Читать «Яблоки горят зелёным» онлайн - страница 69
Юрий Михайлович Батяйкин
Сейчас зима. Русская зима. А в магазинах нет зимних вещей. Да и денег нет. Жаль, что деньги не продают в магазинах. А только на валюту. А валюту в магазинах не продают. За столько лет можно было бы накопить. Но что копить, если у тебя нет ничего, кроме этого рубля? Неразменного русского рубля…
Я понял: единственное богатство людей – их молодость, которой им изо всех сил мешают пользоваться старики. Кстати, о стариках. Как-то, когда мне было семнадцать, я в толкучке метро одной хорошенькой девчурке ухитрился всунуть коленку между невинных ножек; так, в шутку, а сам смотрел, улыбаясь, ей при этом в глаза, какая у нее будет реакция.
Она сначала краснела, старалась вытолкнуть мою коленку, а потом сдалась и как-то беспомощно улыбнулась. А я всунул коленку еще дальше и почувствовал её теплое, никому еще не отдававшееся тело.
И тут влез этот проклятый старик. Он вдруг полез с какими-то нравоучениями. Сволочи, всегда лезут, когда их не просят. А попросишь – хрен чего дождешься. Есть, конечно, исключения. Но этот был не такой.
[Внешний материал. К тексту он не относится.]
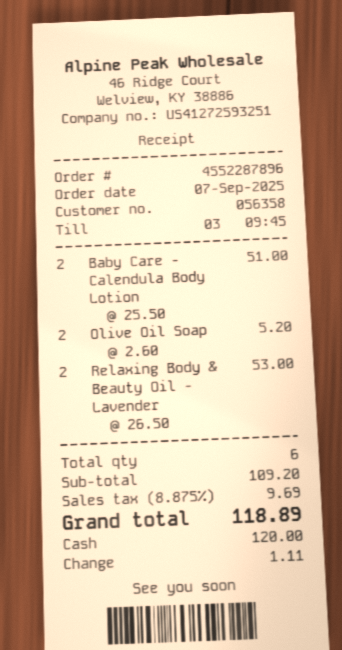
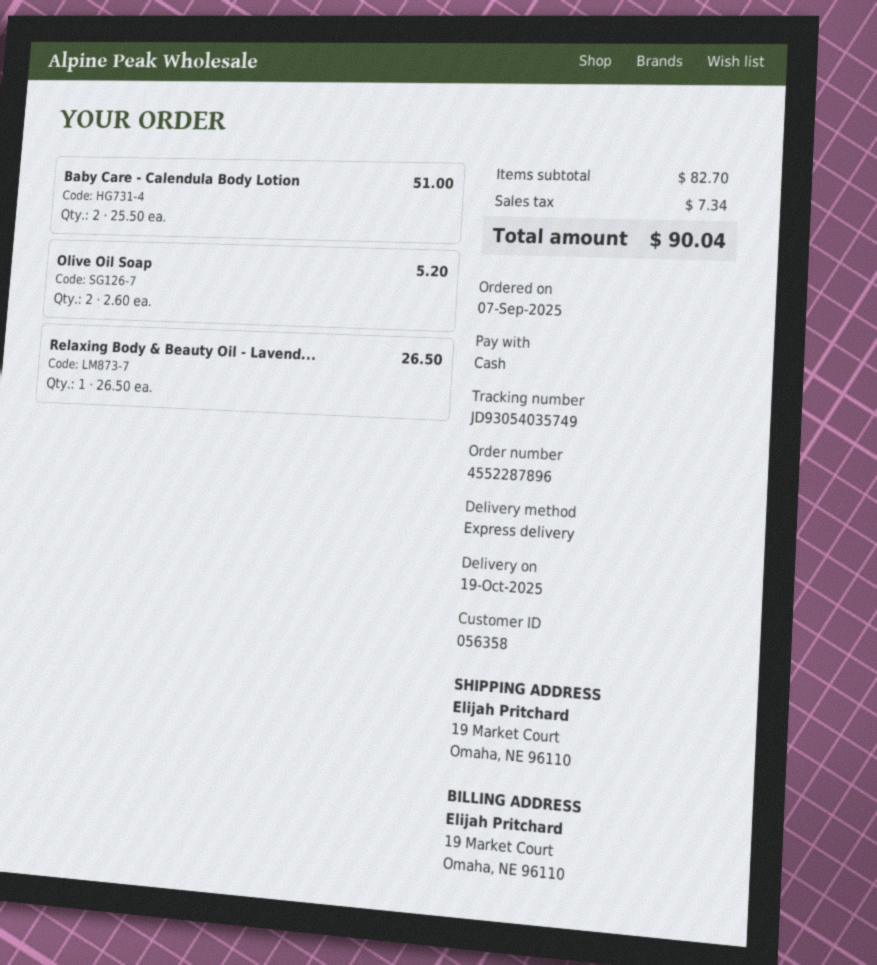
Relaxing Body & Beauty Oil - Lavender: 2 x 26.50 = 53.00 -> 1 x 26.50 = 26.50
subtotal: 109.20 -> 82.70
tax: 9.69 -> 7.34
total: 118.89 -> 90.04

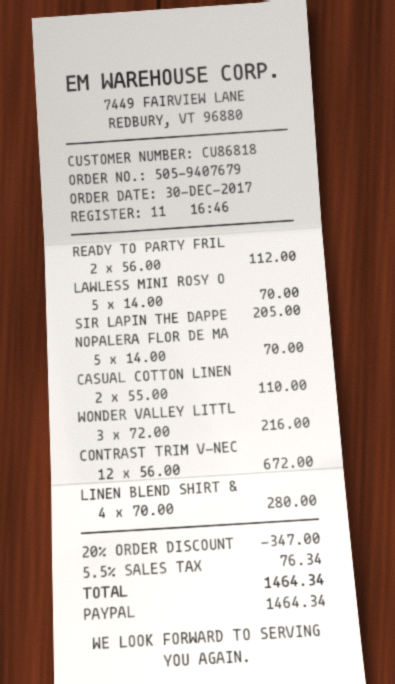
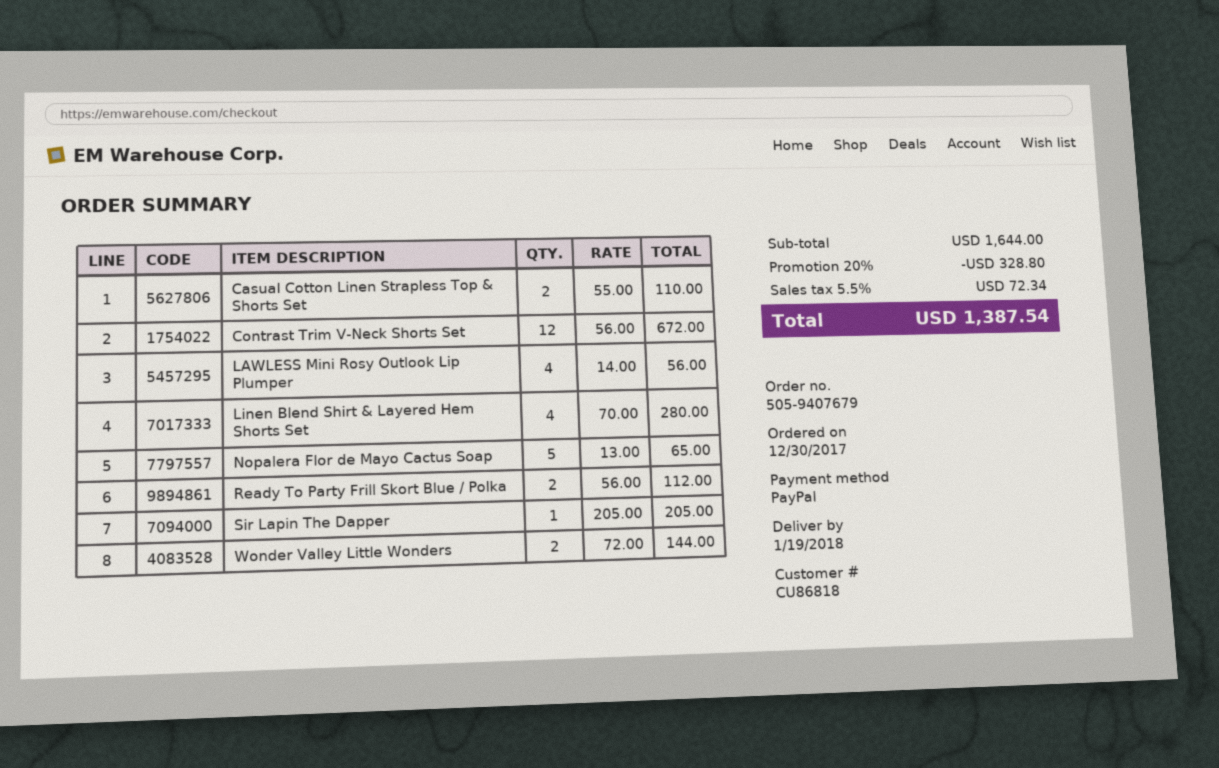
LAWLESS MINI ROSY O: 5 x 14.00 = 70.00 -> 4 x 14.00 = 56.00
NOPALERA FLOR DE MA: 5 x 14.00 = 70.00 -> 5 x 13.00 = 65.00
WONDER VALLEY LITTL: 3 x 72.00 = 216.00 -> 2 x 72.00 = 144.00
discount: 20% = 347.00 -> 20% = 328.80
tax: 5.5% = 76.34 -> 5.5% = 72.34
total: 1464.34 -> 1387.54

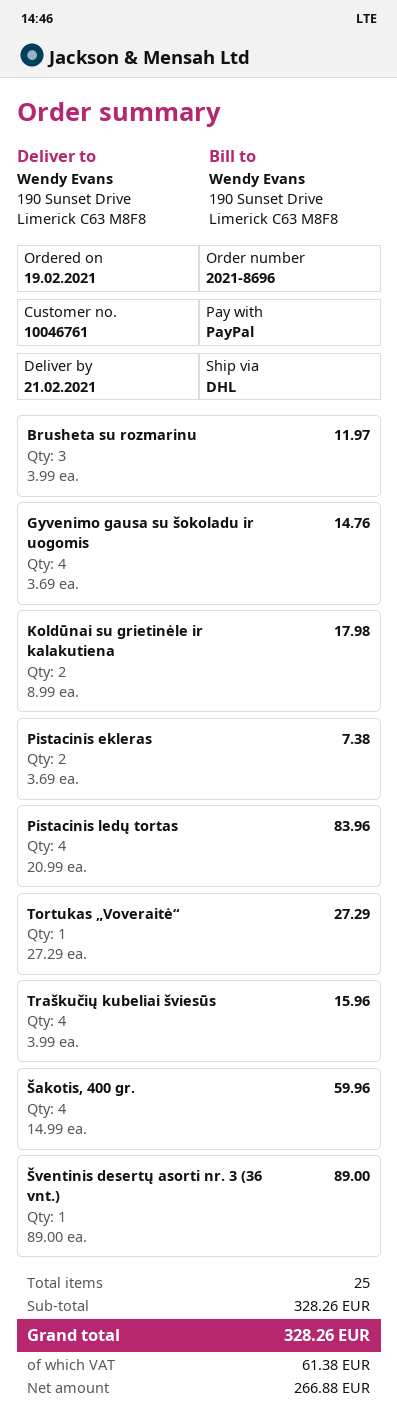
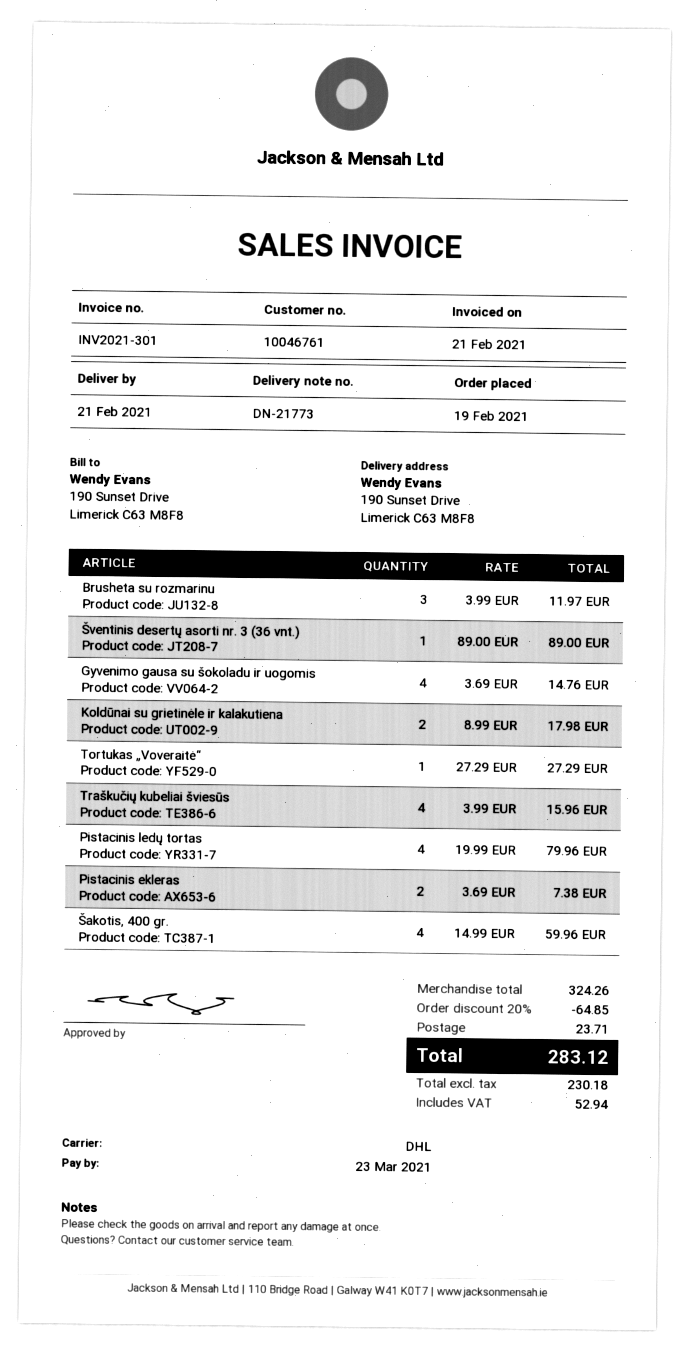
Pistacinis ledų tortas: 4 x 20.99 = 83.96 -> 4 x 19.99 = 79.96
subtotal: 328.26 -> 324.26
discount: none -> 20% = 64.85
shipping: none -> 23.71
net: 266.88 -> 230.18
tax: 61.38 -> 52.94
total: 328.26 -> 283.12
И все же теперь, когда я сам черт знает кто, мне его немного жалко. Потому что я тогда сказал ему:
– Старик, ты скоро умрешь. А я буду спать с такими девчонками, пить вино, радоваться жизни – словом, делать все, чего лишен ты, понял?
Холодно. Иду, съежившись, в своем зеленом пальтишке, как треснувший зеленый кувшин, в котором на донышке. Продувает насквозь патриотический ветерок. А шапка у меня кроличья, то есть из кролика… Я её покупать в Ленинград, а может быть, в Петербург ездил?
Жизнь – это прекрасная ерунда. И каждый получает свою порцию этой ерунды. И вся разница только в качестве. И поэтому я люблю вас, муд. ки, потому что сам я такой же муд.к. От чистого сердца. А оно у меня такое ночью. Когда я один не сплю и думаю обо всем. И уже вижу вдалеке день, когда мне кто-нибудь так же скажет:
– Старик, ты скоро умрешь…
И я тогда пойму, что мне конец. Вот что значит метро. Вошел в него голым пацаном, а вышел со своей жизнью под мышкой. Прости меня, старик. Царствие тебе небесное!
Стокгольмская рапсодия
Их познакомил кто-то в Интернете – Гизошонок, кажется. Откуда, Вы спросите, он взялся, этот Гизошонок? А откуда они берутся, эти милые гизошонки, суетятся, передают новости, знакомят всех, наконец. Ведь не сами же все знакомятся?
Ну вот – опять: познакомил и пропал, а ты теперь расхлебывай, как придется. Но нужен, до зарезу нужен кто-то, кого можно ждать с работы, кормить мацой, смотреть телевизор, дожидаться – когда в кровать. Тем более (опять этот Гизошонок!) расписал эти качества нового друга слишком живописно, приплел Лошака и, как всегда, моржа… Что делать? Судя по письмам в Агенте, мужчина во цвете лет, продюсер, добивается шведского гражданства (А никуда я его не пущу!)… Что же делать, что же делать, б? Были бы живы Исаак Моисеевич Клякин и Туба Хаимовна Понаровская, они бы подсказали, но они лежали на Востряковском кладбище, можно сказать, рука об руку, в соседних, надежных, на века, гранитных могилах… И молчали. То есть, конечно, трепались, когда никто их не слышал, а так делали вид, что умерли, причем весьма натурально.